7.1 Penghentian menyusui dini

12
Mastitis dapat menimbulkan berbagai gejala akut yang membuat seorang ibu
memutuskan untuk berhenti menyusui. Penghentian menyusui secara mendadak dapat
meningkatkan risiko terjadinya abses. Selain itu ibu juga khawatir kalau obat yang mereka
konsumsi tidak aman untuk bayi mereka. Oleh karena itu penatalaksanaan yang efektif,
informasi yang jelas dan dukungan tenaga kesehatan dan keluarga sangat diperlukan saat ini.

7.2 Abses

Abses merupakan komplikasi mastitis yang biasanya terjadi karena pengobatan terlambat
atau tidak adekuat. Bila terdapat daerah payudara teraba keras , merah dan tegang walaupun
ibu telah diterapi, maka kita harus pikirkan kemungkinan terjadinya abses. Kurang lebih 3%
dari kejadian mastitis berlanjut menjadi abses. Pemeriksaan USG payudara diperlukan untuk
mengidentifikasi adanya cairan yang terkumpul. Cairan ini dapat dikeluarkan dengan aspirasi
jarum halus yang berfungsi sebagai diagnostik sekaligus terapi, bahkan mungkin diperlukan
aspirasi jarum secara serial. Pada abses yang sangat besar terkadang diperlukan tindakan bedah.
Selama tindakan ini dilakukan ibu harus mendapat antibiotik. ASI dari sekitar tempat abses
juga perlu dikultur agar antibiotik yang diberikan sesuai dengan jenis kumannya.

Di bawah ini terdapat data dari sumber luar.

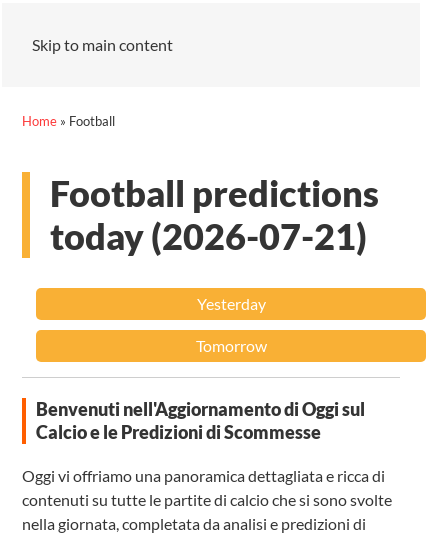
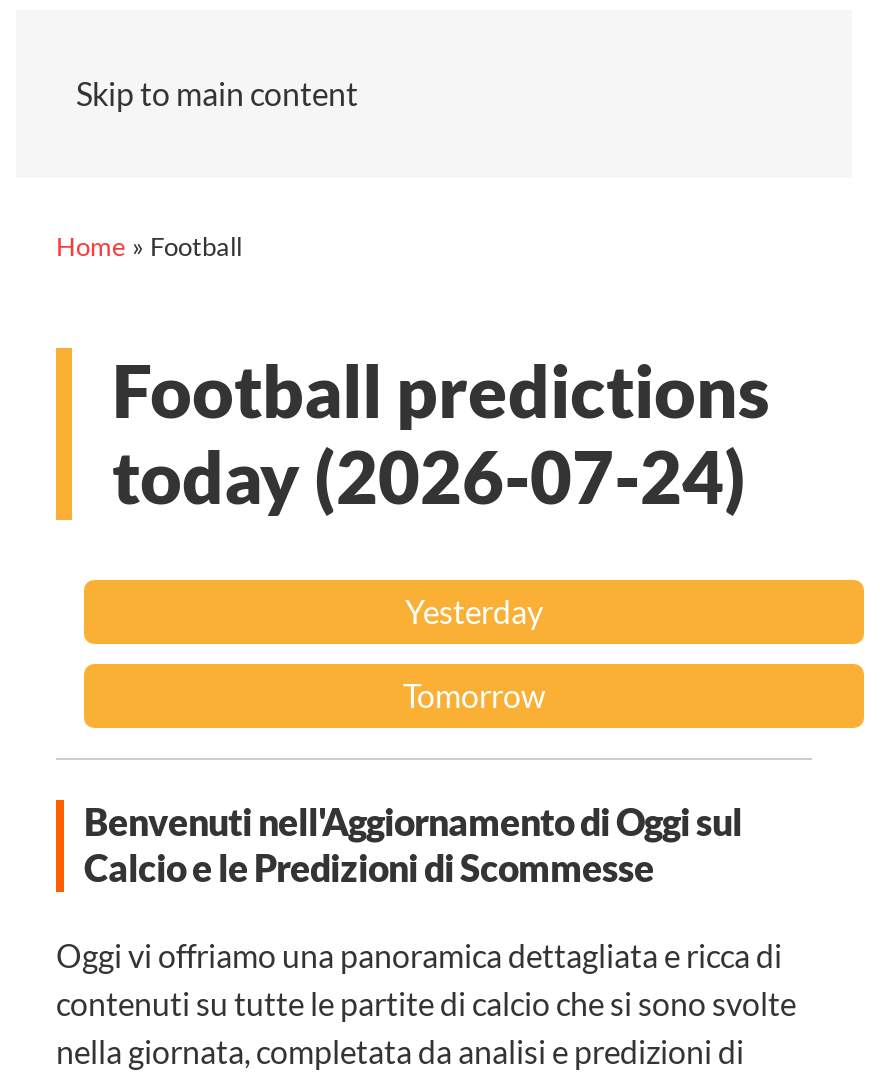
- today (2026-07-21)
+ today (2026-07-24)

7.3 Mastitis berulang/kronis

Mastitis berulang biasanya disebabkan karena pengobatan terlambat atau tidak adekuat.
Ibu harus benar-benar beristirahat, banyak minum, makanan dengan gizi berimbang, serta
mengatasi stress. Pada kasus mastitis berulang karena infeksi bakteri diberikan antibiotik dosis
rendah (eritromisin 500 mg sekali sehari) selama masa menyusui

7.4 Infeksi jamur

Komplikasi sekunder pada mastitis berulang adalah infeksi oleh jamur seperti candida
albicans. Keadaan ini sering ditemukan setelah ibu mendapat terapi antibiotik. Infeksi jamur
biasanya didiagnosis berdasarkan nyeri berupa rasa terbakar yang menjalar di sepanjang
saluran ASI. Di antara waktu menyusu permukaan payudara terasa gatal. Puting mungkin tidak
nampak kelainan. Ibu dan bayi perlu diobati. Pengobatan terbaik adalah mengoles nistatin krem
yang juga mengandung kortison ke puting dan areola setiap selesai bayi menyusu dan bayi juga
harus diberi nistatin oral pada saat yang sama.